THE NEUROSECRETORY SYSTEM OF BRACHYURAN CRUSTACEA ,

Abstract
1. The land crab, Gecarcinus lateralis (Fréminville), was selected as the principal subject for this study of anatomical relationships existing between neurosecretory centers in the eyestalks and brain of brachyuran Crustacea. Observations were also made on ten other species of crabs. 2. Techniques useful in clarifying crustacean endocrine structures have been described. 3. It has been found that the sinus gland is actually a mass of swollen nerve fiber endings, arranged in the form of an inflorescence and bearing secretory material. The histological structure of regenerated sinus glands, which appear after sinus gland removal, resembles that of normal sinus glands. 4. Nerve fibers, the endings of which compose the sinus gland, originate in neurosecretory cells of the brain, the eyestalk ganglia, and possibly the thoracic ganglionic mass.
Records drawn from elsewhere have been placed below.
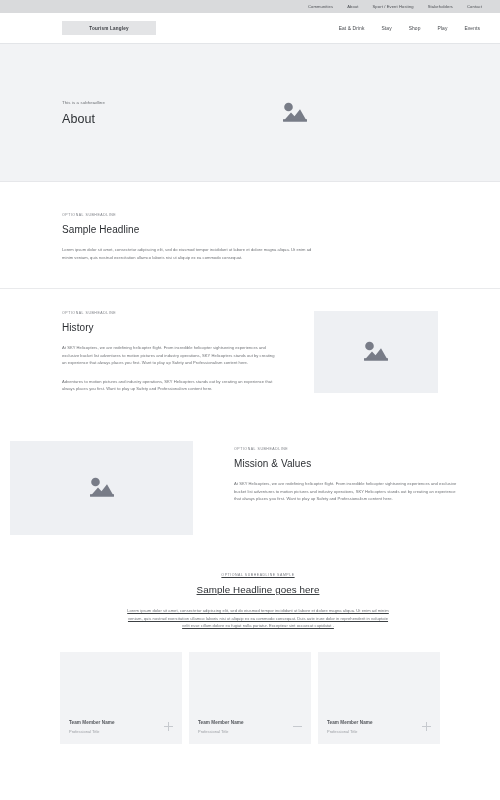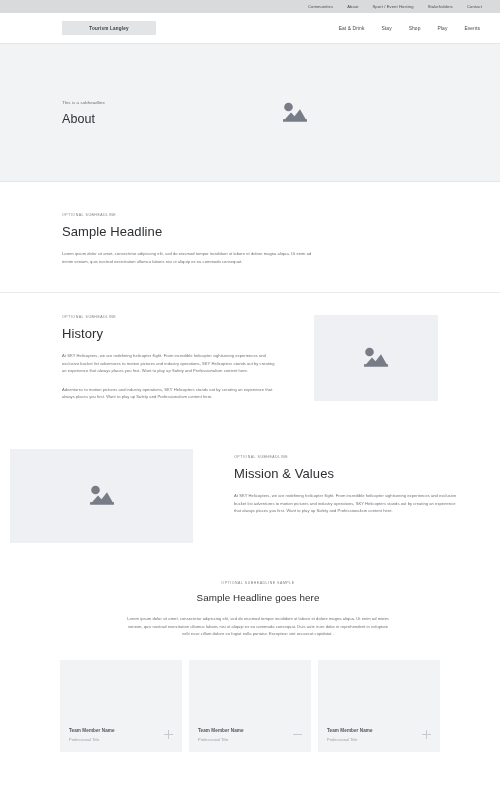--- a/index.html
+++ b/index.html
@@ -111,7 +111,7 @@
     margin-bottom: 7px;
   }
   .heading {
-    font-size: 13px;
+    font-size: 10px;
     font-weight: normal;
     color: #2c2f33;
     letter-spacing: 0.08px;

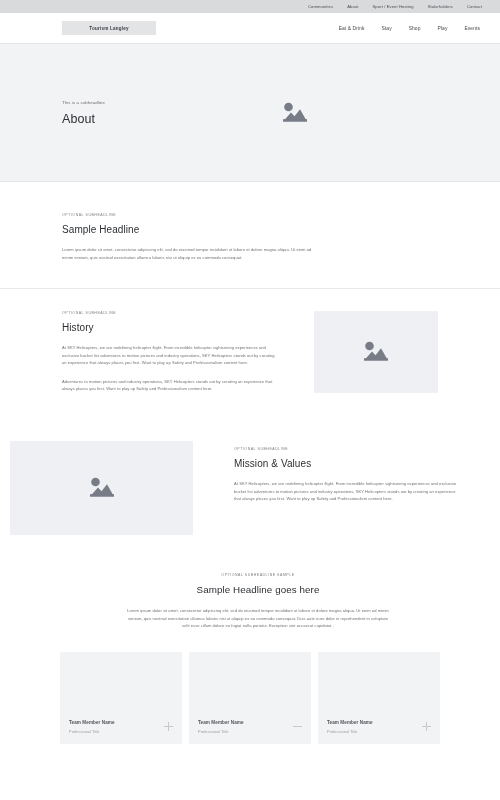--- a/index.html
+++ b/index.html
@@ -167,6 +167,7 @@
   .sec-center {
     padding: 16px 44px 22px 60px;
     text-align: center;
+    text-decoration: underline;
   }
   .sec-center .heading { font-size: 9.8px; margin-bottom: 12px; }
   .sec-center .body-text { max-width: 268px; margin: 0 auto; }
X-organ fibers contribute their endings to the sinus gland. 5. Neurosecretory products of the living preparation appear as bluish-white material in the cell bodies, nerve tracts, and sinus gland. When stained with Gomori's chrome-hematoxylin-phloxin, neurosecretory material assumes a homogeneous acidophilic or granular basophilic form. 6. There is developed the concept of a large neurosecretory system involving the brain, cells of the eyestalk ganglia, and perhaps those of the thoracic ganglion, all of which transmit their secretory products to storage-release organs, the socalled sinus glands. 7. The similarities between this system in decapod crustaceans, the hypothalamohypophyseal system in vertebrates, and the intercerebralis-cardiacum-allatum system in insects are emphasized. It seems justifiable to extend to the decapod crustaceans the concept first proposed for vertebrates and insects by Scharrer and Scharrer (1944). 8. Recent literature on the histology and physiology of the sinus gland and x-organ is reviewed and interpreted in terms of the hypothesis, proposed in this paper, of a crustacean neurosecretory system.